LACIE PORSCHE DESIGN SLIM DRIVE USB 3.0

LACIE HAS NEVER BEEN afraid to make a slick-looking drive that packs a punch, and that's what it's trying to do with its Slim drive with "Porsche Design." If you bought a laptop for maximum portability, this drive furthers that goal by its very slim 0.4-inch thickness, and weighing in at slightly less than a half-pound. LaCie offers the drive in both a 500GB rotating-platter version and the 120GB SSD version you see here, which costs $65 more than the platter drive.

Both come with a two-year warranty, which is kind of low but common for "cost sensitive" storage devices. However, LaCie has never been a company to skimp on anything, so we're surprised the warranty isn't at least three years. Inside the matte aluminum shell is an SSD of unknown origin, and there's no easy way to open the shell without destroying the enclosure. There are rubber bumpers on both sides but it's otherwise a solid, bricklike case.

On the side is a USB 3.0 connector with an extra-long cable; it's a shame LaCie couldn't find a way to integrate it with the shell since it's hard to store it with the cable poking out from the side. The drive comes with two primary utilities- Genie Timeline for backup duties and a LaCie-branded version of TrueCrypt that lets you dedicate a portion of the drive's 117GB formatted capacity to be an encrypted volume.

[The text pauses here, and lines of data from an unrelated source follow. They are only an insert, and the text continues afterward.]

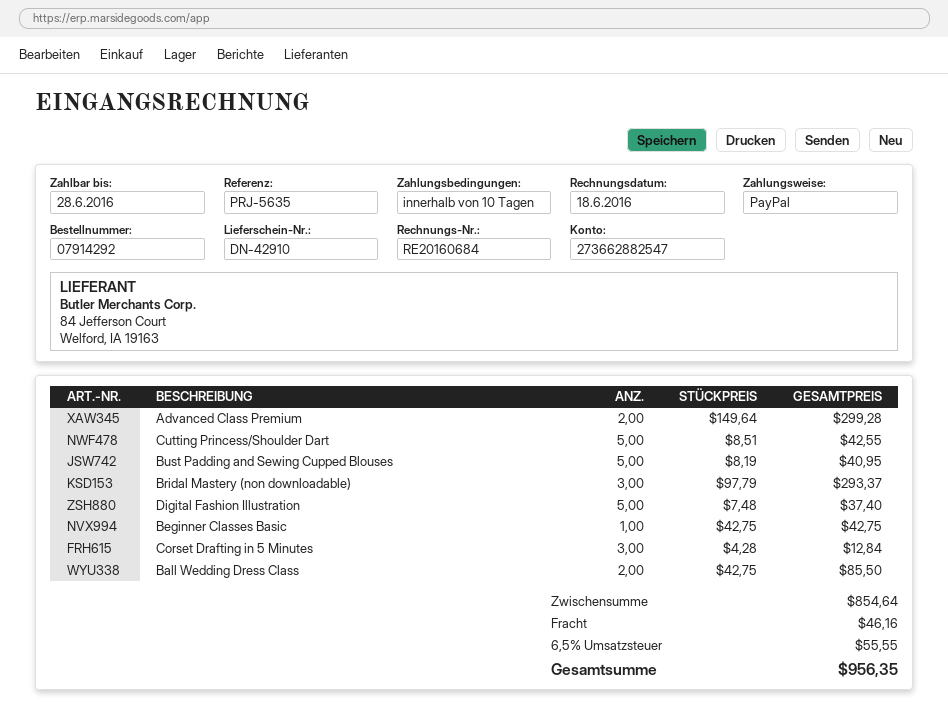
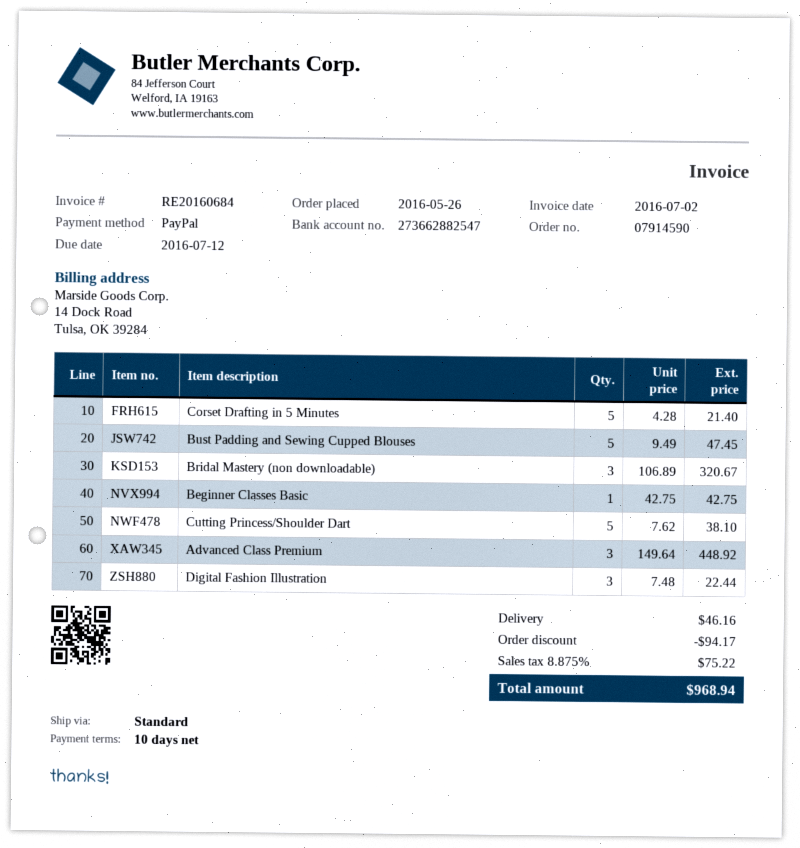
order number: 07914292 -> 07914590
invoice date: 2016-06-18 -> 2016-07-02
due date: 2016-06-28 -> 2016-07-12
Advanced Class Premium: 2 x 149.64 = 299.28 -> 3 x 149.64 = 448.92
Cutting Princess/Shoulder Dart: 5 x 8.51 = 42.55 -> 5 x 7.62 = 38.10
Bust Padding and Sewing Cupped Blouses: 5 x 8.19 = 40.95 -> 5 x 9.49 = 47.45
Bridal Mastery (non downloadable): 3 x 97.79 = 293.37 -> 3 x 106.89 = 320.67
Digital Fashion Illustration: 5 x 7.48 = 37.40 -> 3 x 7.48 = 22.44
Corset Drafting in 5 Minutes: 3 x 4.28 = 12.84 -> 5 x 4.28 = 21.40
Ball Wedding Dress Class: 2 x 42.75 = 85.50 -> none
discount: none -> 94.17
tax: 6.5% = 55.55 -> 8.875% = 75.22
total: 956.35 -> 968.94

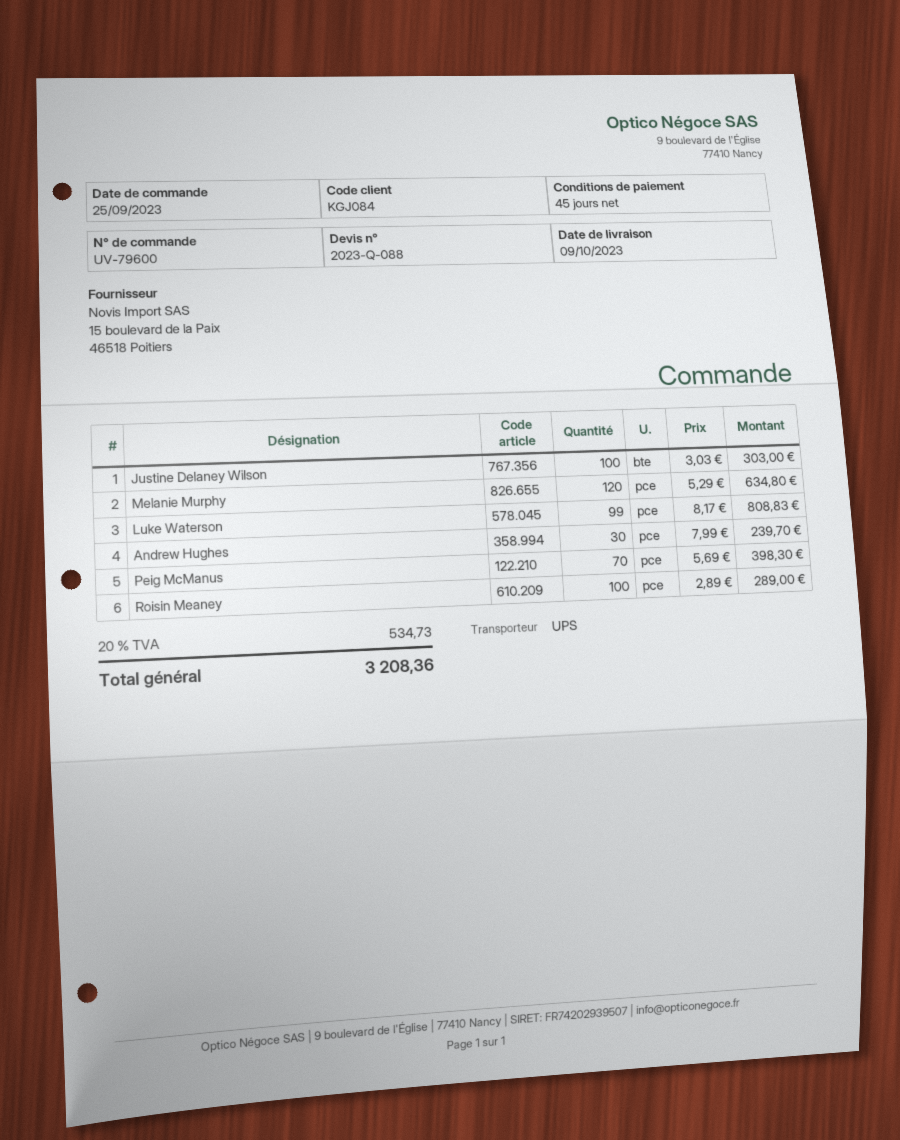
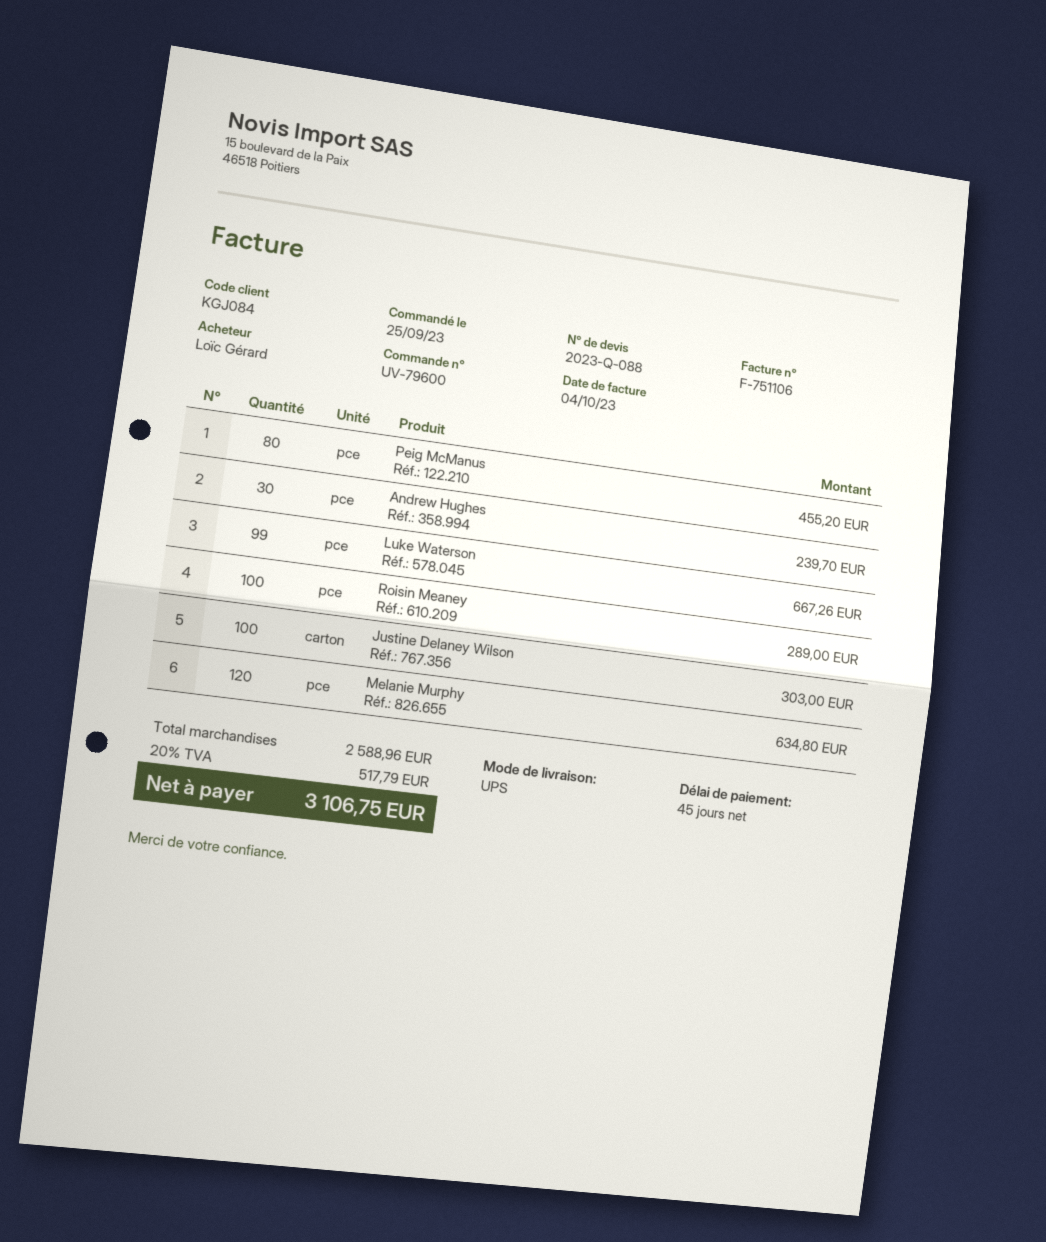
Luke Waterson: 99 for 808.83 -> 99 for 667.26
Peig McManus: 70 for 398.30 -> 80 for 455.20
tax: 20% = 534.73 -> 20% = 517.79
total: 3208.36 -> 3106.75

We love TrueCrypt, and are always glad to see it included as a utility on removable storage, so kudos to LaCie. The Genie Timeline software is also excellent and easy to use. In our benchmarks, the LaCie Slim racked up mildly impressive read and write scores, but it averaged around 200MB/s in our real-world file copy test, which put it dead-even with the platter-based RAID 0 setup of the Seagate.

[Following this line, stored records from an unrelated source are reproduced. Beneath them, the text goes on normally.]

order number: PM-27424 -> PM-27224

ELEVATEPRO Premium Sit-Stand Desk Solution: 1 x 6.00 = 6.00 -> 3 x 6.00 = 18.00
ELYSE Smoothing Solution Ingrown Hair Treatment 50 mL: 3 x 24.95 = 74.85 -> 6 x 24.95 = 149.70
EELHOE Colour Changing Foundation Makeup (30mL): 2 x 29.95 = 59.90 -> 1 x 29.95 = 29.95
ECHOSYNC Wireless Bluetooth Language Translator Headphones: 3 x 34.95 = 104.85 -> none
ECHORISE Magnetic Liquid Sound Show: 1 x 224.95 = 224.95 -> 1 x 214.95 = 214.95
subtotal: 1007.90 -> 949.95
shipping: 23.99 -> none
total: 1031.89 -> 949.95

This means that in the real world, this bad boy is faster than a platter-based drive, but not a RAID 0 config. All in all, the LaCie is a decent drive but there's nothing about it that really stands out or makes our hearts go pitter-patter. It's fast and has a good software package, but it's expensive and has smallish capacity. If you absolutely need a super-slim portable drive, it's a safe bet. Otherwise, go the DIY route and save yourself some cash.